Could you filter the records below down to the lines that include the word "none"?

Stored records
____

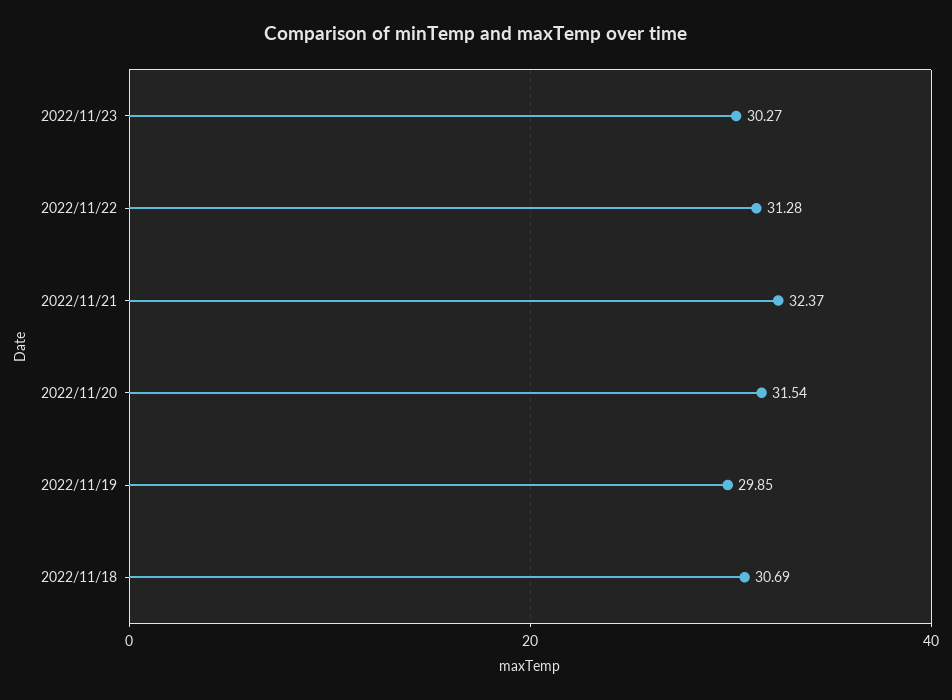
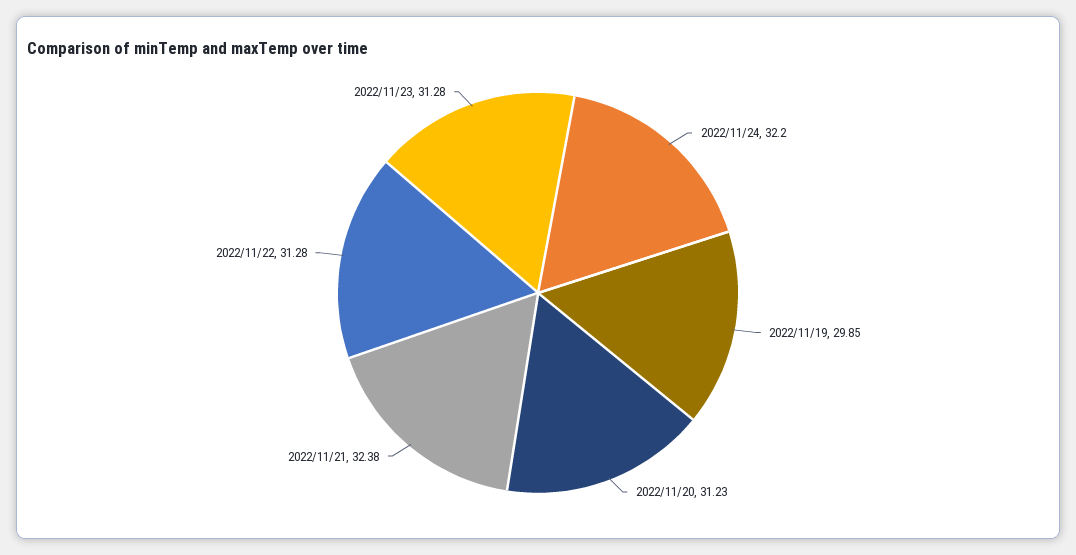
2022/11/23: 30.27 -> 31.28
2022/11/21: 32.37 -> 32.38
2022/11/20: 31.54 -> 31.23
2022/11/18: 30.69 -> none
2022/11/24: none -> 32.2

____

§ RESULT
2022/11/18: 30.69 -> none
2022/11/24: none -> 32.2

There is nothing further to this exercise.